The new levy could cost Exxon more than $2 billion through the end of 2023, depending on how provisions are implemented, the company said in regulatory filings last month. For years, Exxon has warned such policy changes could backfire by reducing incentives for oil companies to make investments.
A spokesman for Exxon said the company recognizes the energy crisis in Europe is weighing on families and businesses but added the levy would be counterproductive. He said Exxon has been among the biggest investors in European refining over the past decade and its expansions have helped it achieve higher production rates.
“This tax will undermine investor confidence, discourage investment and increase reliance on imported energy and fuel products,” Exxon spokesman Casey Norton said. “European industries already face a very real competitiveness crisis and governments should be supporting the production of reliable and affordable energy.”
The company’s legal challenge is aimed “only at the counterproductive windfall profits tax, and not any other elements” of the EU’s plan to reduce energy prices, Mr. Norton said.

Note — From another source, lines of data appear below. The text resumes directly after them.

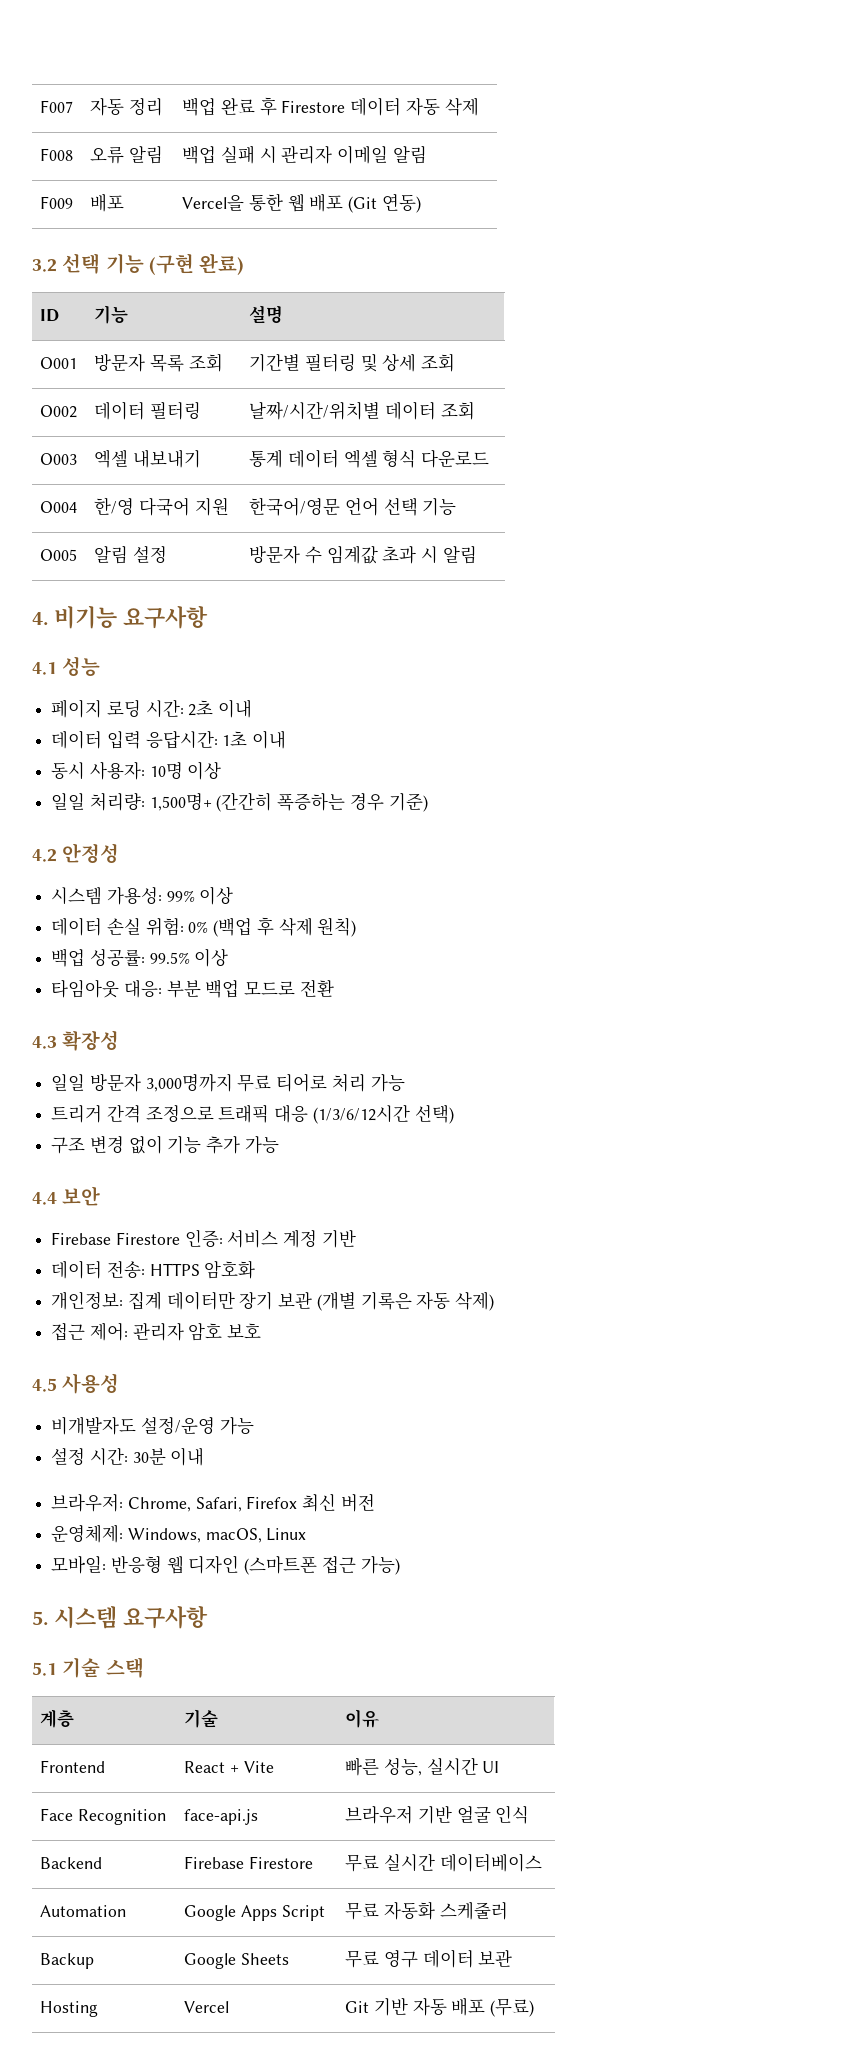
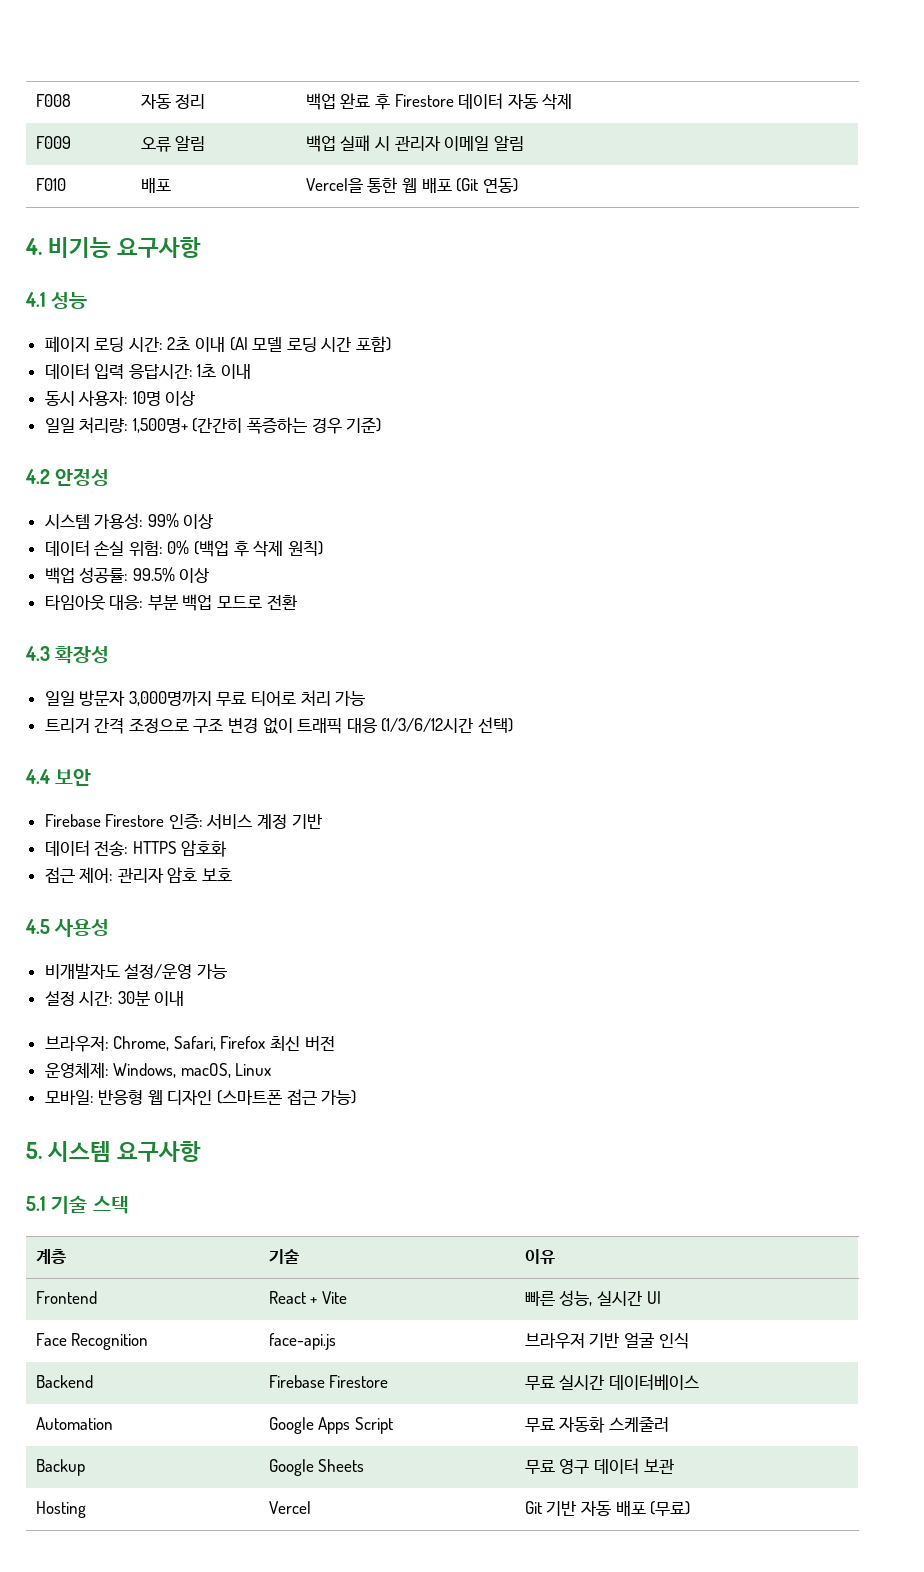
- F007 | 자동 정리 | 백업 완료 후 Firestore 데이터 자동 삭제
+ F008 | 자동 정리 | 백업 완료 후 Firestore 데이터 자동 삭제
- F008 | 오류 알림 | 백업 실패 시 관리자 이메일 알림
+ F009 | 오류 알림 | 백업 실패 시 관리자 이메일 알림
- F009 | 배포 | Vercel을 통한 웹 배포 (Git 연동)
+ F010 | 배포 | Vercel을 통한 웹 배포 (Git 연동)
- 3.2 선택 기능 (구현 완료)
- ID | 기능 | 설명
- O001 | 방문자 목록 조회 | 기간별 필터링 및 상세 조회
- O002 | 데이터 필터링 | 날짜/시간/위치별 데이터 조회
- O003 | 엑셀 내보내기 | 통계 데이터 엑셀 형식 다운로드
- O004 | 한/영 다국어 지원 | 한국어/영문 언어 선택 기능
- O005 | 알림 설정 | 방문자 수 임계값 초과 시 알림
- 페이지 로딩 시간: 2초 이내
+ 페이지 로딩 시간: 2초 이내 (AI 모델 로딩 시간 포함)
- 트리거 간격 조정으로 트래픽 대응 (1/3/6/12시간 선택)
+ 트리거 간격 조정으로 구조 변경 없이 트래픽 대응 (1/3/6/12시간 선택)
- 구조 변경 없이 기능 추가 가능
- 개인정보: 집계 데이터만 장기 보관 (개별 기록은 자동 삭제)

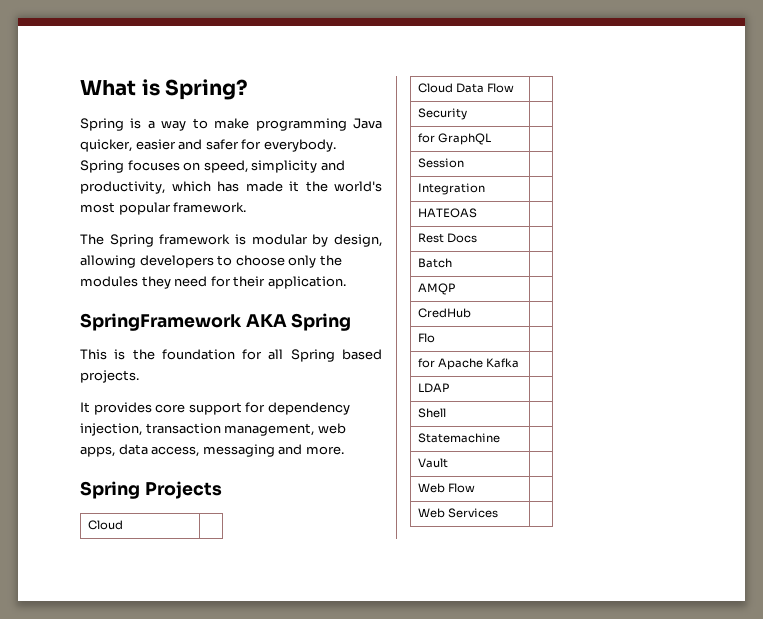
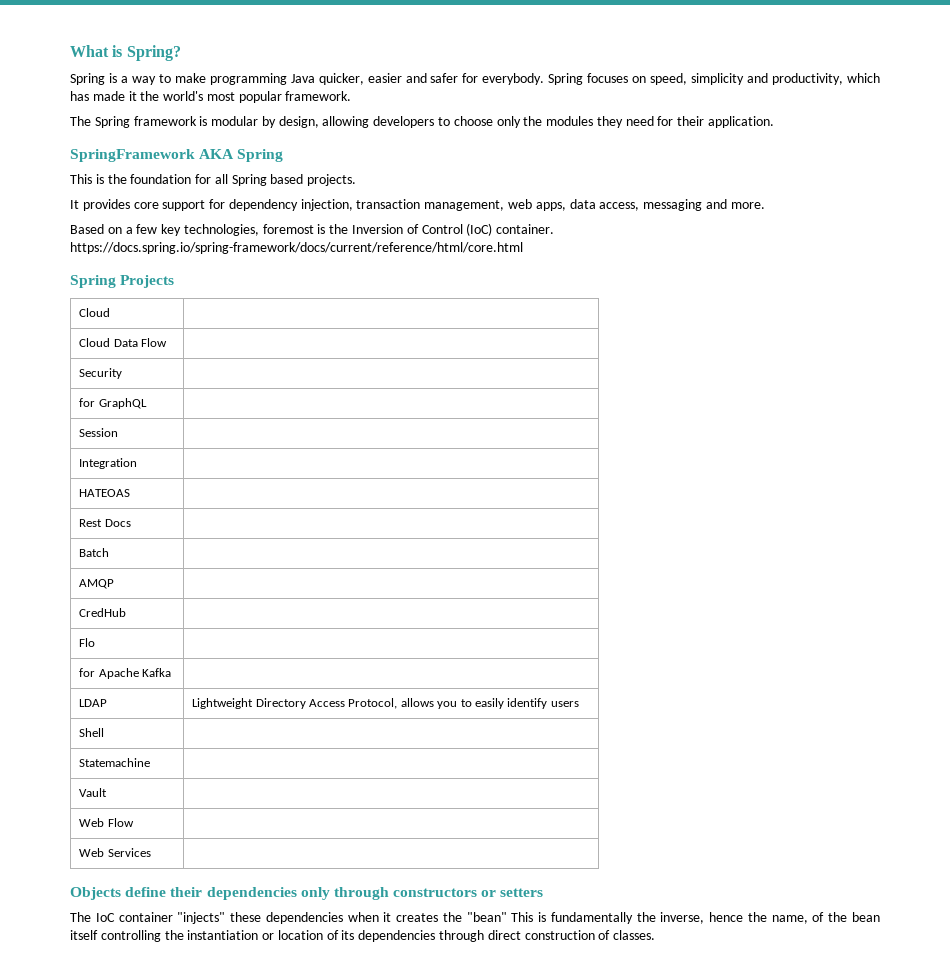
+ Based on a few key technologies, foremost is the Inversion of Control (IoC) container. https://docs.spring.io/spring-framework/docs/current/reference/html/core.html
- LDAP |
+ LDAP | Lightweight Directory Access Protocol, allows you to easily identify users
+ Objects define their dependencies only through constructors or setters
+ The IoC container "injects" these dependencies when it creates the "bean" This is fundamentally the inverse, hence the name, of the bean itself controlling the instantiation or location of its dependencies through direct construction of classes.

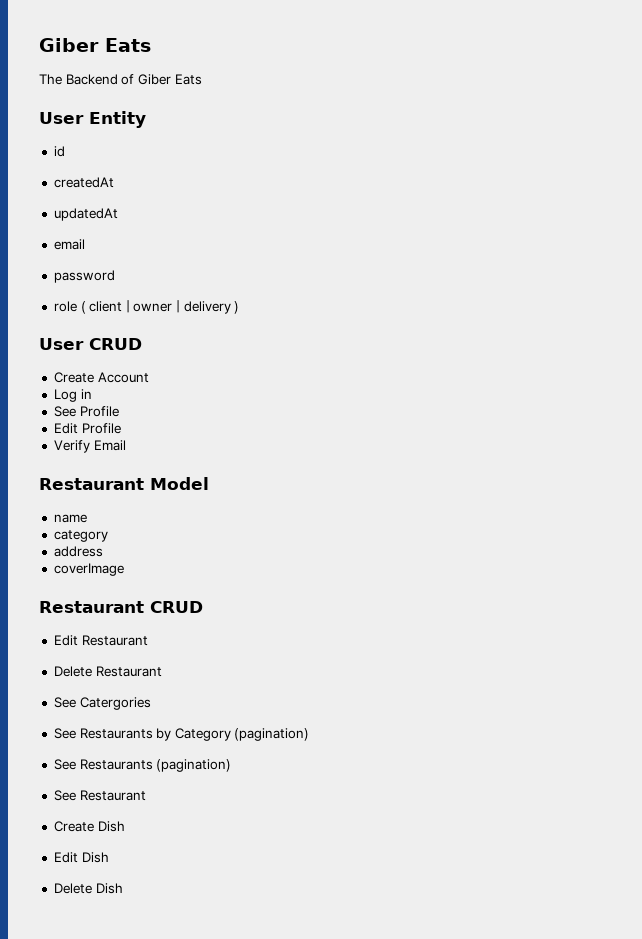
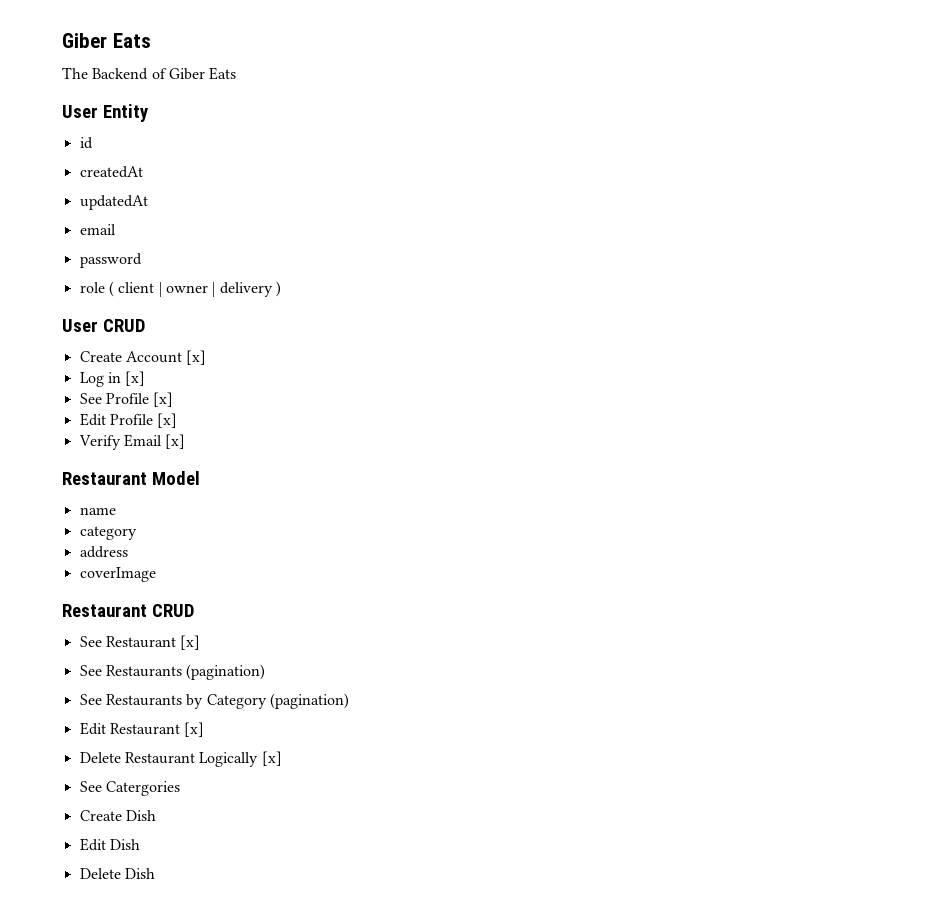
- Create Account
+ Create Account [x]
- Log in
+ Log in [x]
- See Profile
+ See Profile [x]
- Edit Profile
+ Edit Profile [x]
- Verify Email
+ Verify Email [x]
- Edit Restaurant
- Delete Restaurant
- See Catergories
+ See Restaurant [x]
+ See Restaurants (pagination)
- See Restaurants (pagination)
- See Restaurant
+ Edit Restaurant [x]
+ Delete Restaurant Logically [x]
+ See Catergories

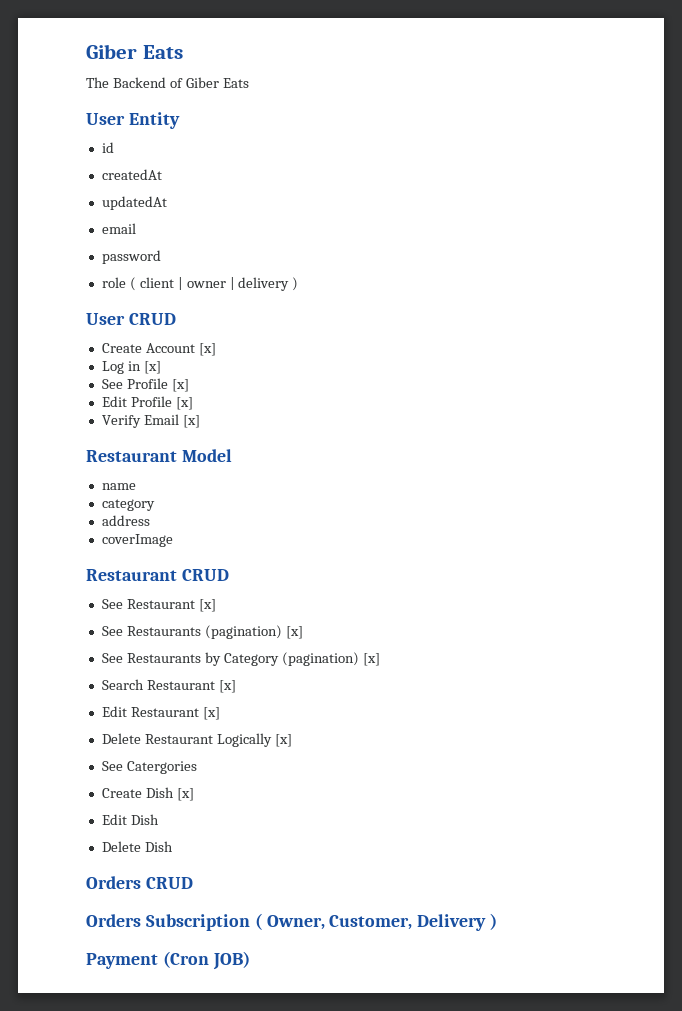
- See Restaurants (pagination)
+ See Restaurants (pagination) [x]
- See Restaurants by Category (pagination)
+ See Restaurants by Category (pagination) [x]
+ Search Restaurant [x]
- Create Dish
+ Create Dish [x]
+ Orders CRUD
+ Orders Subscription ( Owner, Customer, Delivery )
+ Payment (Cron JOB)

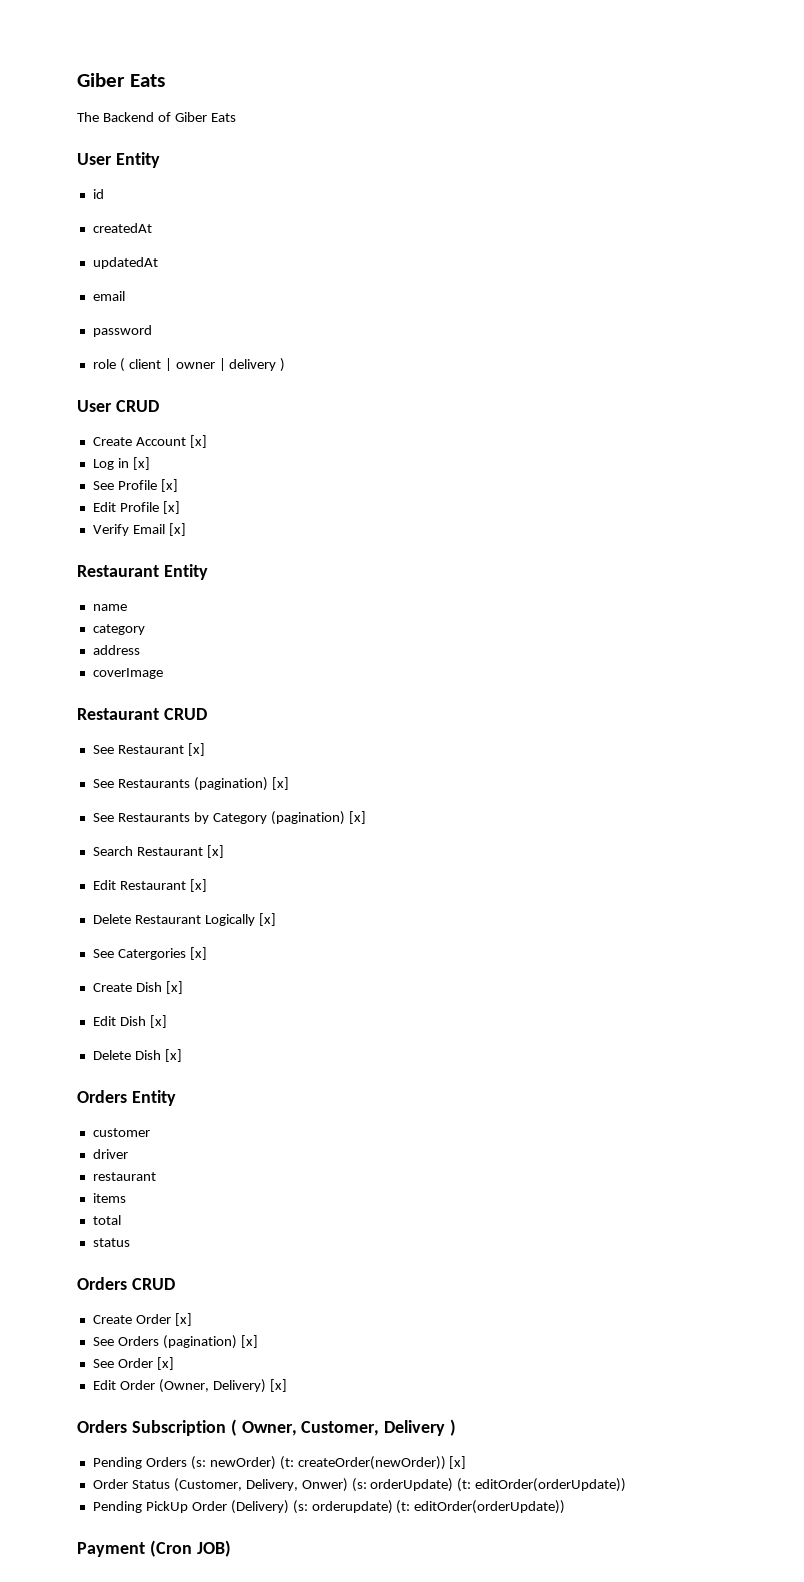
- Restaurant Model
+ Restaurant Entity
- See Catergories
+ See Catergories [x]
- Edit Dish
+ Edit Dish [x]
- Delete Dish
+ Delete Dish [x]
+ Orders Entity
+ customer
+ driver
+ restaurant
+ items
+ total
+ status
  Orders CRUD
+ Create Order [x]
+ See Orders (pagination) [x]
+ See Order [x]
+ Edit Order (Owner, Delivery) [x]
+ Pending Orders (s: newOrder) (t: createOrder(newOrder)) [x]
+ Order Status (Customer, Delivery, Onwer) (s: orderUpdate) (t: editOrder(orderUpdate))
+ Pending PickUp Order (Delivery) (s: orderupdate) (t: editOrder(orderUpdate))

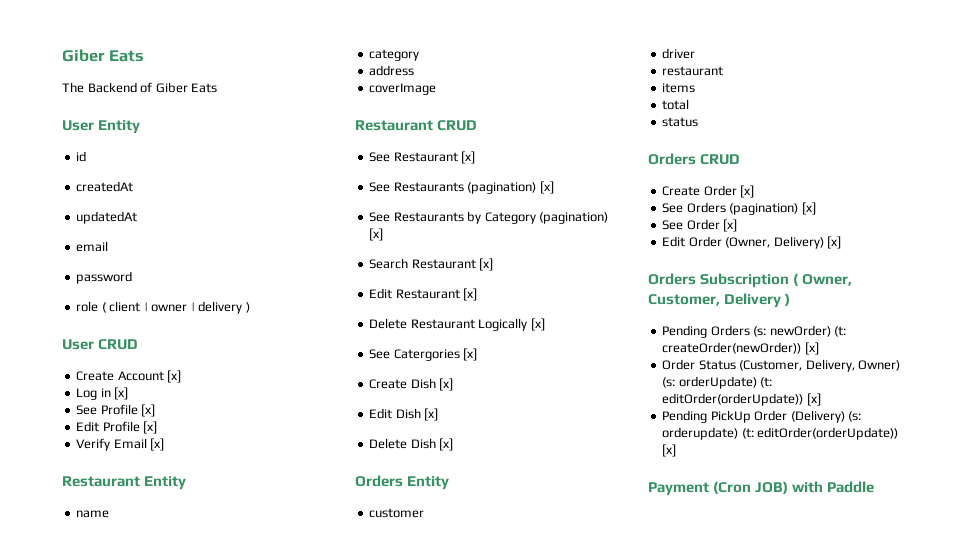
- Order Status (Customer, Delivery, Onwer) (s: orderUpdate) (t: editOrder(orderUpdate))
+ Order Status (Customer, Delivery, Owner) (s: orderUpdate) (t: editOrder(orderUpdate)) [x]
- Pending PickUp Order (Delivery) (s: orderupdate) (t: editOrder(orderUpdate))
+ Pending PickUp Order (Delivery) (s: orderupdate) (t: editOrder(orderUpdate)) [x]
- Payment (Cron JOB)
+ Payment (Cron JOB) with Paddle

The EU defined excess profit as taxable profits that are more than 20% above the average profit of the previous four years. The money collected, which the commission estimated could total €25 billion, equivalent to about $27 billion, could be used to help vulnerable households, companies and energy-intensive industries, the bloc said.
Exxon posted nearly $20 billion in profit for the third quarter, a second consecutive record for quarterly earnings, due to the loftiest prices for oil and natural gas and widest refining margins in years. It plans to repurchase $50 billion in shares through 2024.
Energy prices surged following Russia’s invasion of Ukraine in February. In Europe, profit margins widened sharply for electricity generated using sources that remained less expensive than natural gas, which in part prompted calls for the windfall levy.
Analysts expect Exxon to report record annual profit of more than $58 billion this year, up from $23 billion last year, according to FactSet. About 26% of Exxon’s revenue came from Europe last year, compared with 49.1% from the Americas and 19.2% from the Asia-Pacific region, according to FactSet.
Major oil companies including Exxon have reduced their presence in Europe over the past decade as the region’s big drilling areas, such as in the North Sea off Norway and the U.K., have dwindled and no longer have the scale to compete in their portfolios. Exxon has sold assets in Italy, Germany, Romania, the U.K. and Norway over the past four years, as it worked to shrink its global footprint.
It plans to spend far more of its annual budget in the Americas next year, with major oil-and-gas projects in the Permian Basin of West Texas and New Mexico, and in Guyana and Brazil.